Someone ran the numbers and decided enough was enough somewhere in a corporate conference room, probably not all that different from the dozens of beige-carpeted ones PwC consultants pass through each week. PwC employees in the US who use GLP-1 drugs like Ozempic or Mounjaro solely for weight control will no longer have their prescriptions covered by the company’s healthcare plan as of July. They are on their own unless they have been diagnosed with diabetes.
This decision could be interpreted as a dry benefits memo. It’s actually more of a signal flare that other big employers have been waiting for someone to send.

PwC cautiously presented the change, pointing to “rapidly rising costs” and the requirement to maintain coverage that is “sustainable over time.” The company claims that it will keep paying for GLP-1 medications when they are prescribed for diseases like type 2 diabetes, which technically keeps the door open but makes it more limited. However, this change wasn’t exactly perceived as a measured policy change by the employees who learned about it when they went to renew their yearly benefits packages. The Financial Times was informed by a staff member that the decision felt disrespectful to obesity as a diagnosis, pointing out that working long hours at a desk isn’t exactly a formula for maintaining an active lifestyle. Even though it is difficult to dispute the financial reasoning behind the cut, that frustration is understandable.
The figures are truly shocking. According to Blue Cross Blue Shield research, adding GLP-1 drugs to employer-sponsored insurance could result in a 14% increase in premiums. That number ceases to be a percentage point and instead appears as a line item with multiple zeros behind it for a company the size of PwC, which employs tens of thousands of people nationwide. Earlier this year, Blue Cross Blue Shield ceased providing coverage for weight-loss medications for its own staff, citing the expenses as a “unsustainable burden.” The message to corporate clients is pretty clear when the insurer pulls coverage for itself.

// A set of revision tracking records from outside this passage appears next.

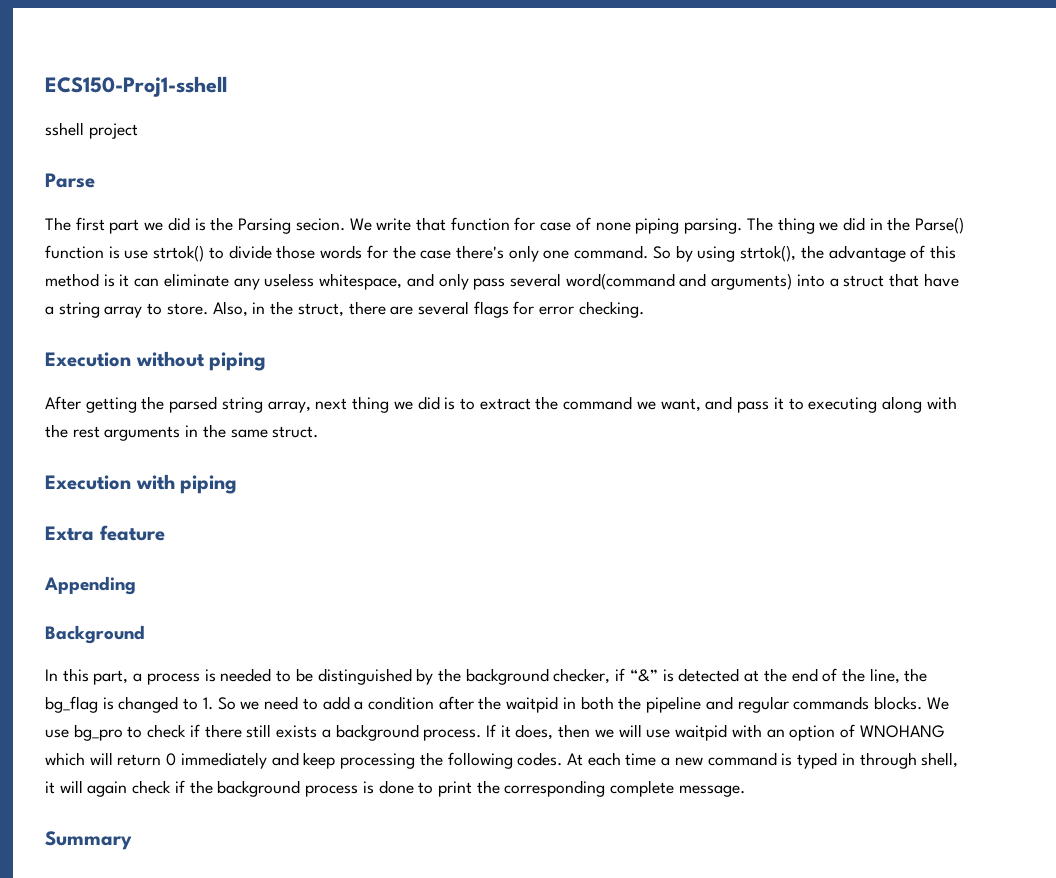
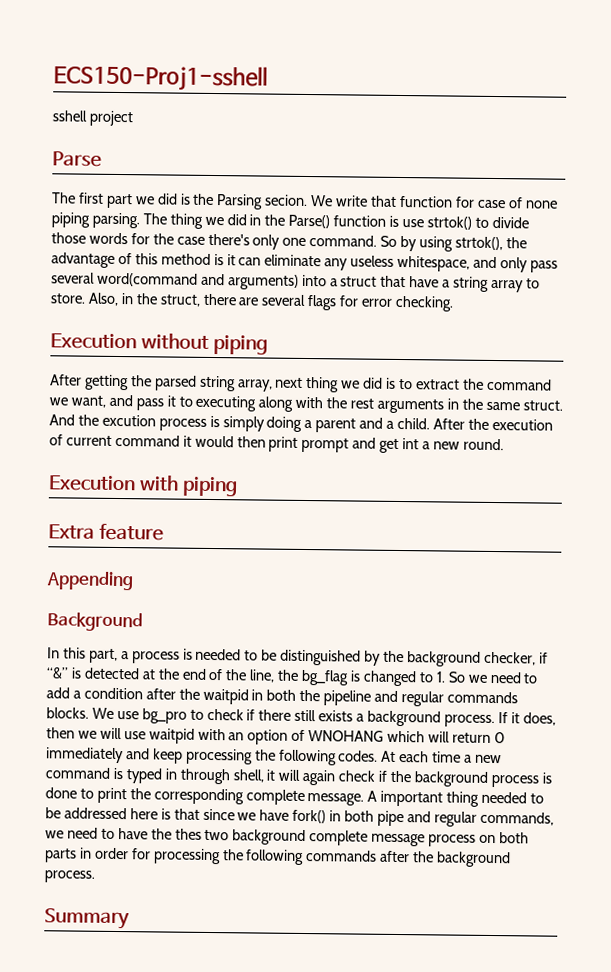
+ And the excution process is simply doing a parent and a child. After the execution of current command it would then print prompt and get int a new round.
+ A important thing needed to be addressed here is that since we have fork() in both pipe and regular commands, we need to have the thes two background complete message process on both parts in order for processing the following commands after the background process.

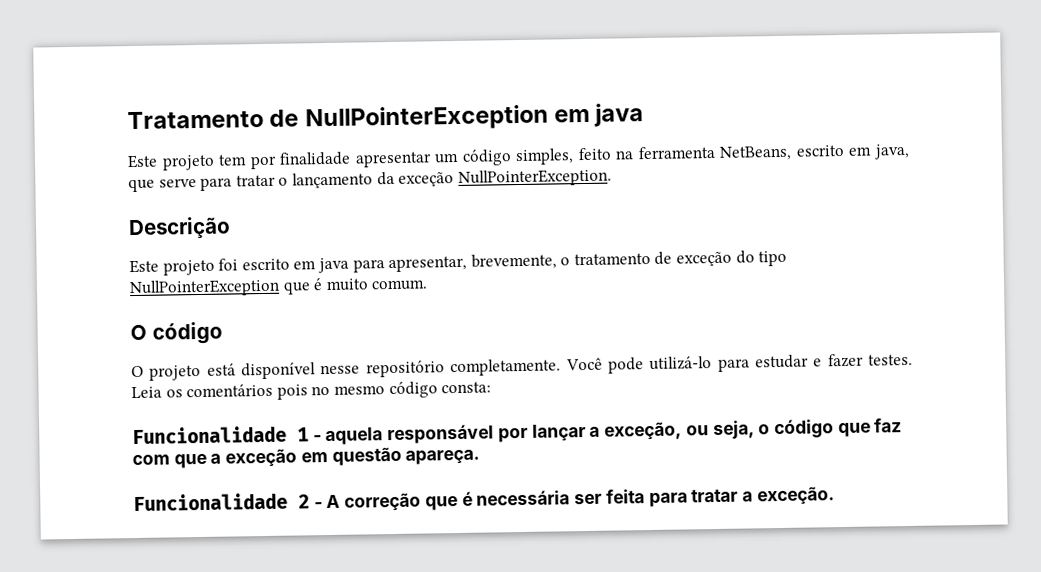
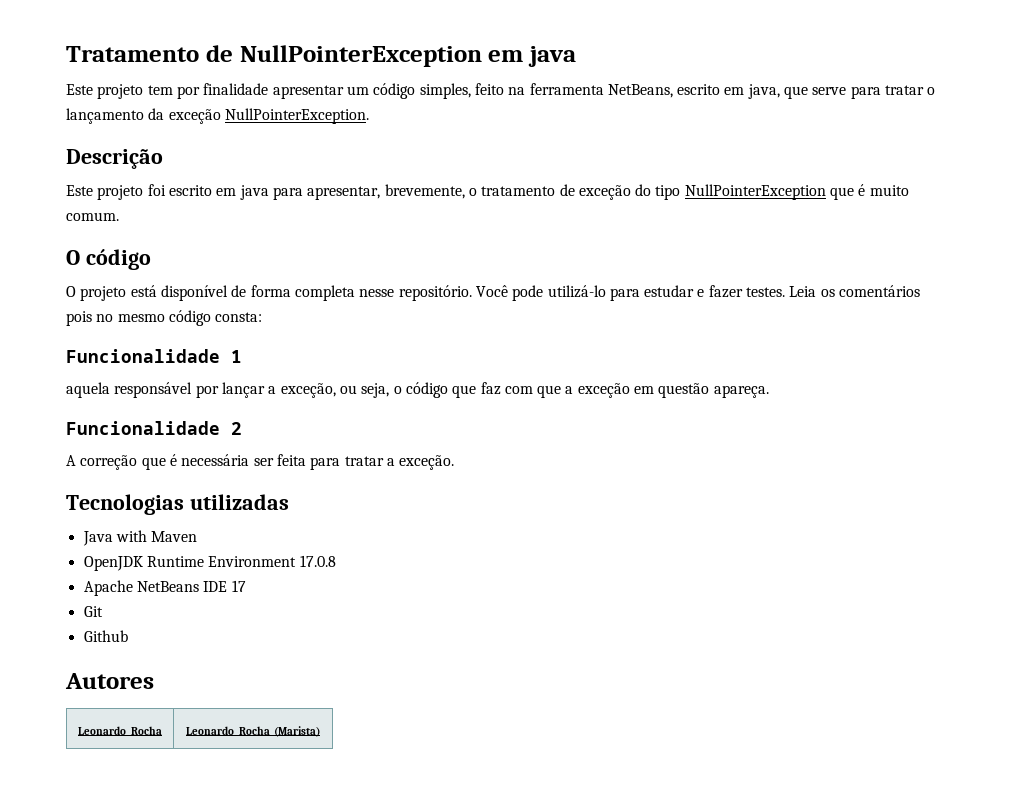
- O projeto está disponível nesse repositório completamente.
+ O projeto está disponível de forma completa nesse repositório.
- Funcionalidade 1 - aquela responsável por lançar a exceção, ou seja, o código que faz com que a exceção em questão apareça.
+ Funcionalidade 1
+ aquela responsável por lançar a exceção, ou seja, o código que faz com que a exceção em questão apareça.
- Funcionalidade 2 - A correção que é necessária ser feita para tratar a exceção.
+ Funcionalidade 2
+ A correção que é necessária ser feita para tratar a exceção.
+ Tecnologias utilizadas
+ Java with Maven
+ OpenJDK Runtime Environment 17.0.8
+ Apache NetBeans IDE 17
+ Git
+ Github
+ Autores
+ Leonardo Rocha | Leonardo Rocha (Marista)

PwC’s position is what gives this moment its significance. This isn’t a struggling mid-size business cutting benefits to get through a difficult quarter. This company, which is one of the Big Four, actively seeks out talent and prides itself on being able to draw in and keep some of the best experts in the field. If PwC is drawing a line here, it most likely indicates that internal calculations became so uncomfortable that the financial cost of maintaining the benefit began to outweigh the reputational cost of eliminating it. Other businesses have been observing, doing the same calculations, and waiting for a well-known individual to go first. PwC did just that.
This story has a tension that extends beyond a single decision that benefits everyone. GLP-1 drugs, which were first created to treat diabetes but ended up causing dramatic weight loss, became one of the most significant healthcare stories of the past few years. Demand for these drugs skyrocketed, and pharmaceutical companies found themselves at the center of an almost surreal cultural moment. Celebrities talked about them candidly. Before-and-after posts abound on social media. Companies began discreetly incorporating them into benefit plans, in part because it looked good and in part because they genuinely cared about the health of their workers. The math is ugly, and the bill is about to expire.

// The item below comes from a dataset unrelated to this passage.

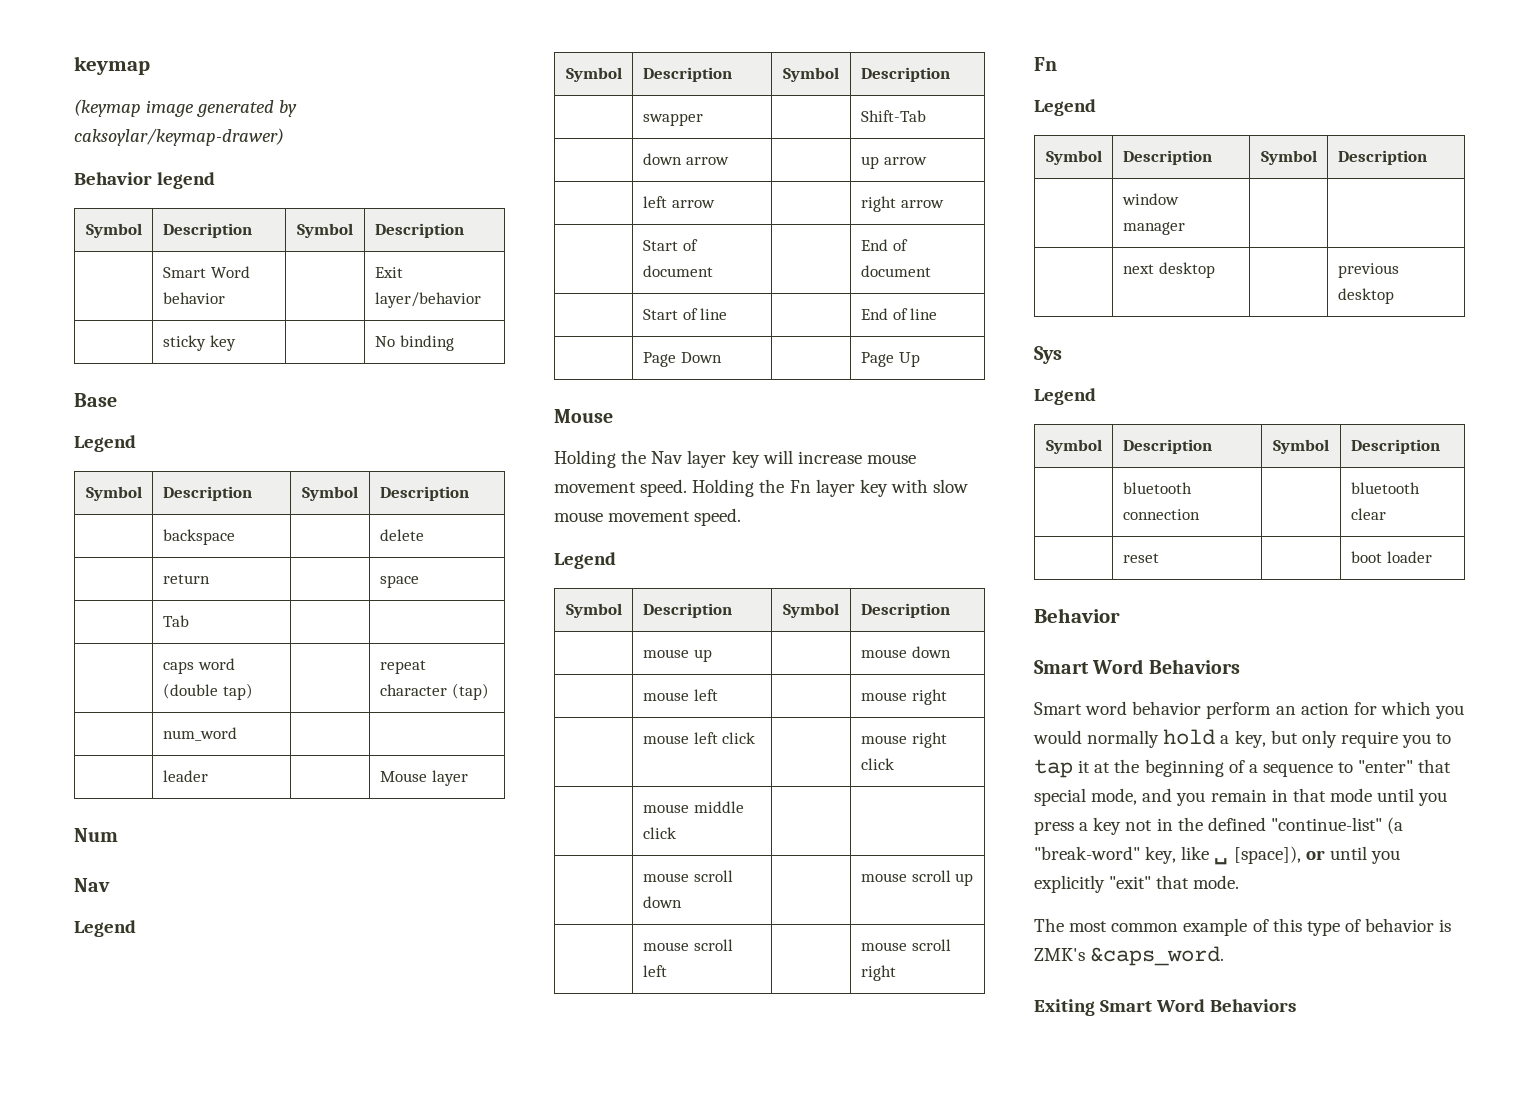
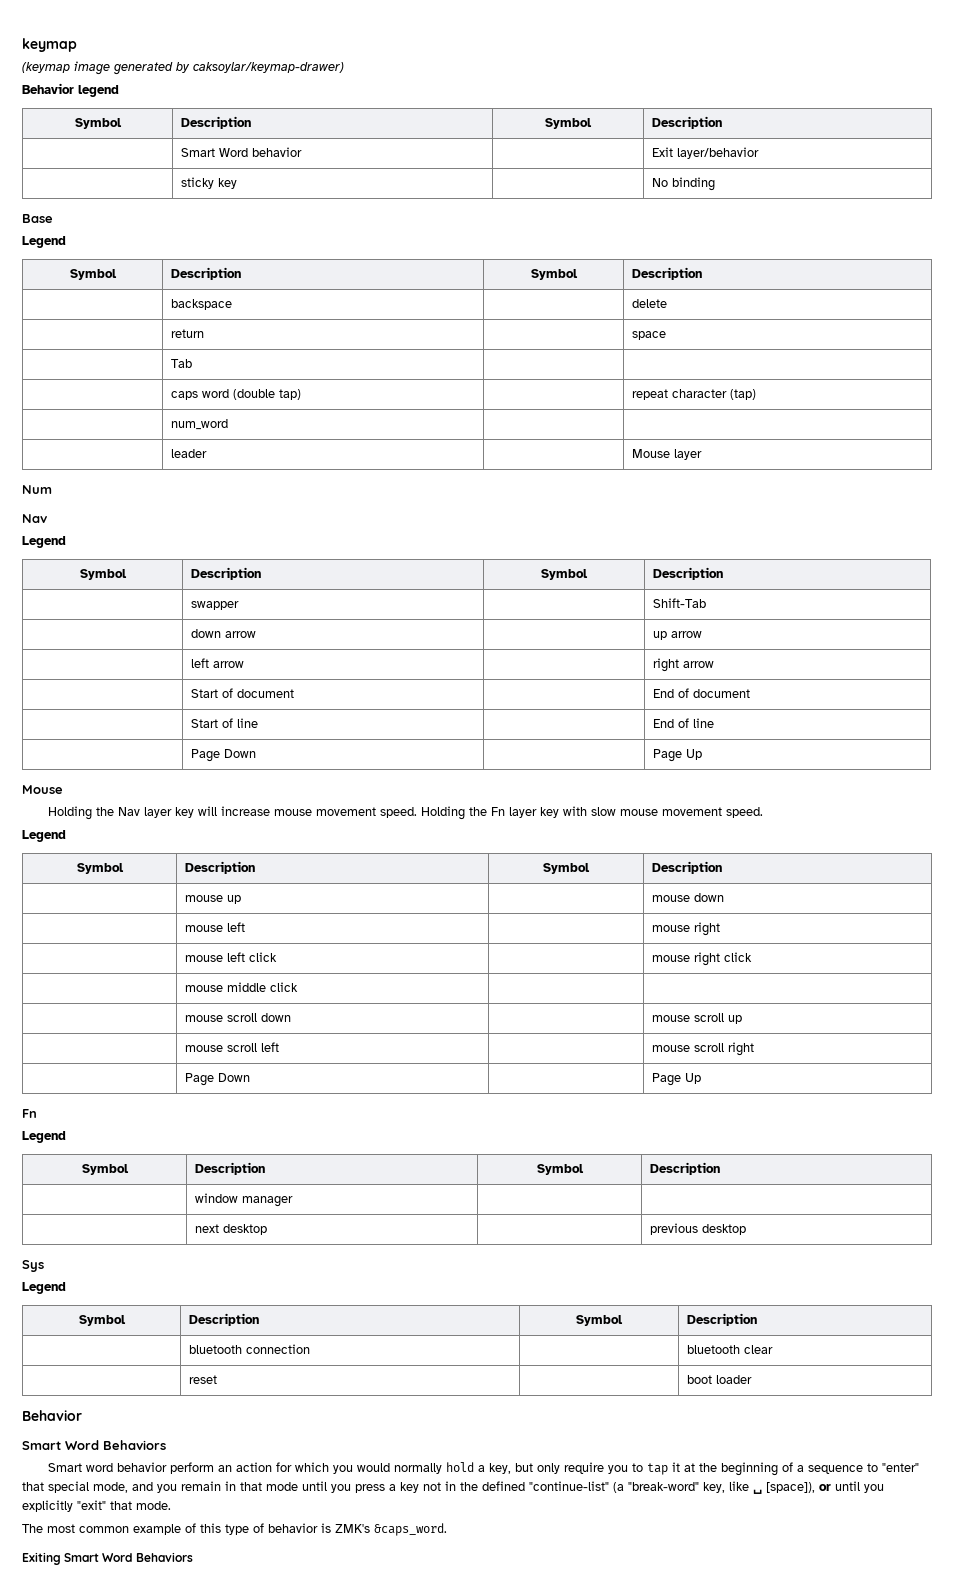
  | mouse scroll left | | mouse scroll right
+ | Page Down | | Page Up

It’s difficult to think that this trend will end here, but it’s still unclear how many other businesses will follow PwC’s lead in the upcoming months. Benefits that turn into expectations turn into obligations, and obligations at this cost eventually become unsustainable. The corporate world would obviously prefer not to address the more difficult question, which is whether employers are partially to blame for health issues influenced by the demands of contemporary office work. PwC has addressed the financial query for the time being. We’re still figuring out the rest.